AI key to ‘transform productivity’ of the civil service, says UK’s deputy PM

By on 09/01/2024 | Updated on 09/01/2024
Image courtesy: Government Digital Service

The UK’s deputy prime minister Oliver Dowden stressed the civil service’s role in harnessing the power of artificial intelligence as Whitehall prepares to apply the technology to government operations and public services.

In a speech to a government training conference on programming, AI and data science in late December, Dowden said that making the best use of AI in government would allow officials who feel “stifled by systems” or “bogged down by bureaucracy” to get on with their work.

“As well as the huge risks AI poses, there are also enormous opportunities – particularly for us in the public sector to transform productivity,” he said.

“Some public servants waste a whole working day each week on admin. I’ve worked in government for many years, and I know the frustrations.”

Applying AI technologies to routine tasks would restore productivity gains to the public sector and result in taxpayer savings “estimated to be worth billions,” he said.

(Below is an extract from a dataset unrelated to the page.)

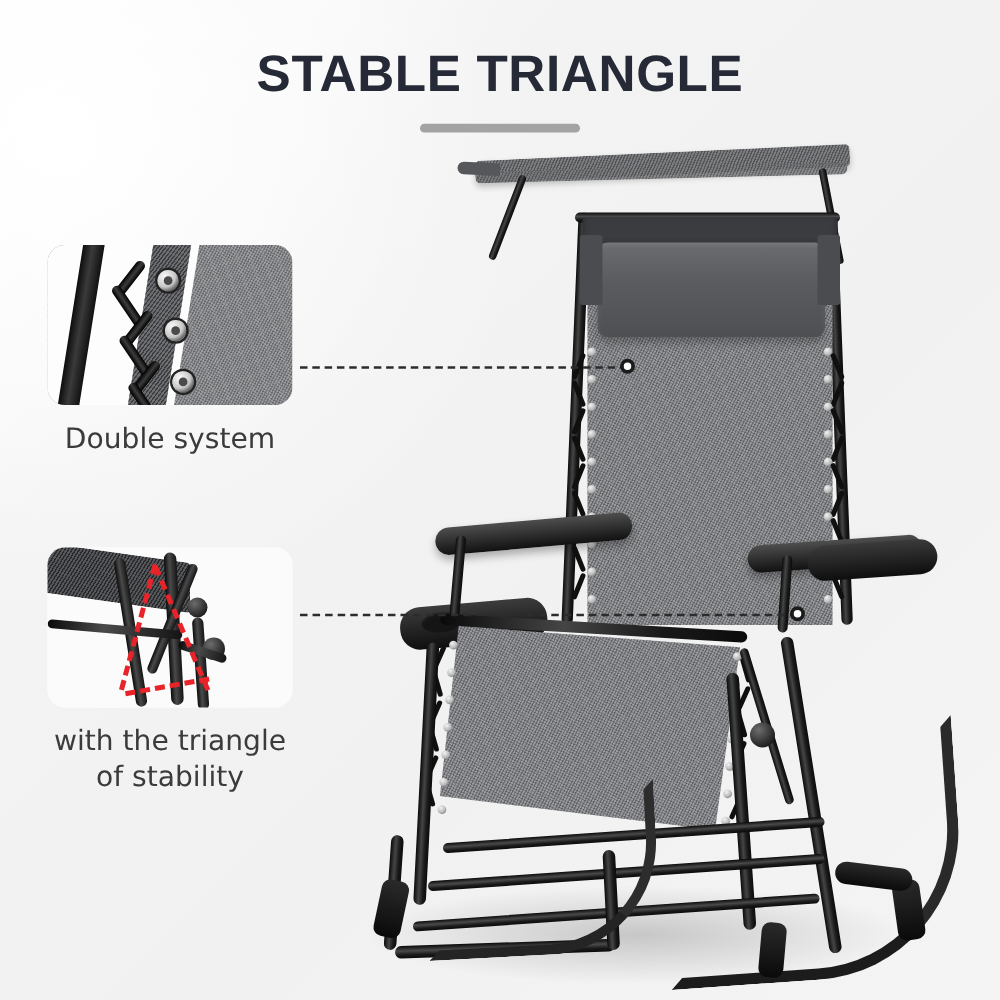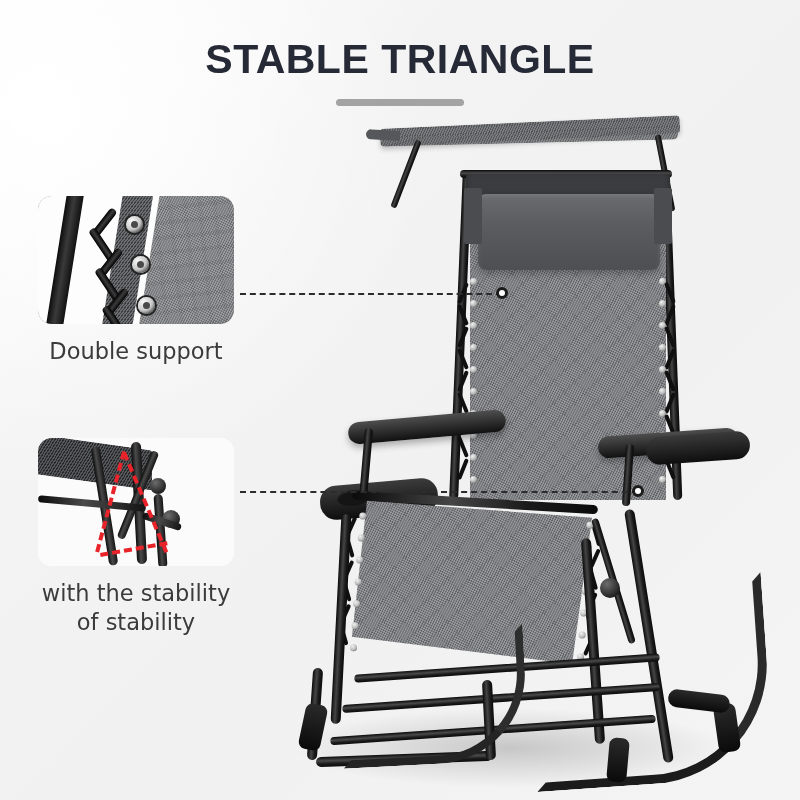"Double support" div { text: support -> system }
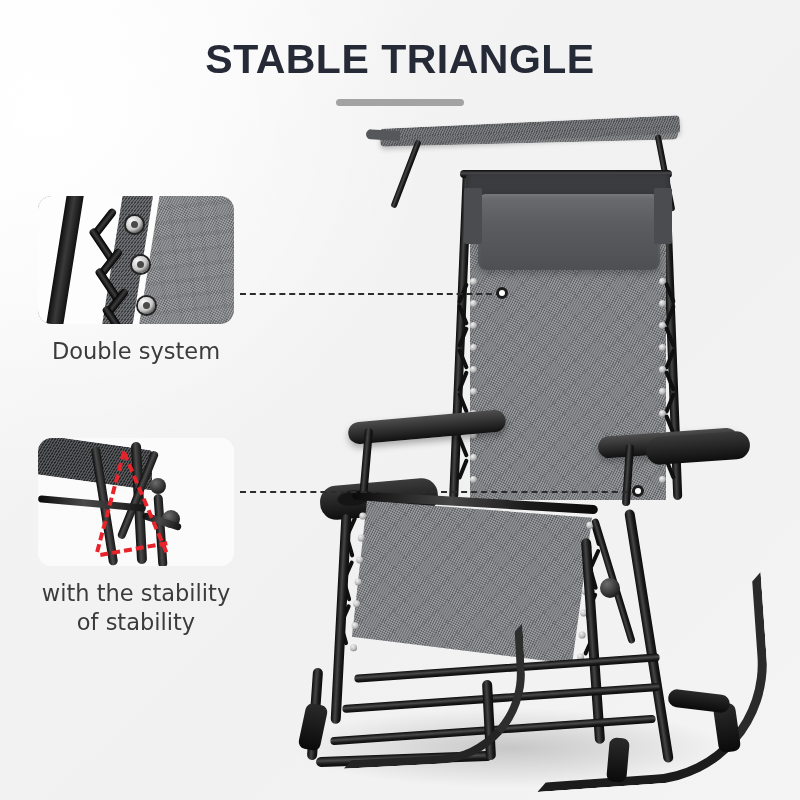"with the stability" div { text: stability -> triangle }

“We have the big data. We have the large workforce. We have the finest minds and the keenest beans and a government which is one hundred per cent behind this.”

Read more: Young tech talent’s lack of ‘familiarity’ with government more of an issue than trust, Alex Chisholm says

The incubation phase

Dowden signposted government’s plans to advance AI innovation, which included the Incubator for AI unit whose remit is to support the use of AI across the civil service and to help shrink the government workforce to pre-2016 levels.

The unit is expected to be staffed by up to 30 people and has had £5m (US$6.2m) allocated to it.

Dowden said in November last year that the incubator would “enhance the pace of technology”, helping government to “deliver better outcomes with fewer inputs”.

He described it as government’s effort to get “a crack squad that is going to go out there and actually bring a high level of expertise to try and identify innovative solutions to projects”.

During his speech last month, Dowden addressed both civil service job security and citizens’ experience of digital public services. “I don’t mean replacing real people with robots or adding to the frustrations of dealing with the government. I mean removing the things that annoy people most in their dealings with officialdom – namely the time it takes to do things quickly,” he said.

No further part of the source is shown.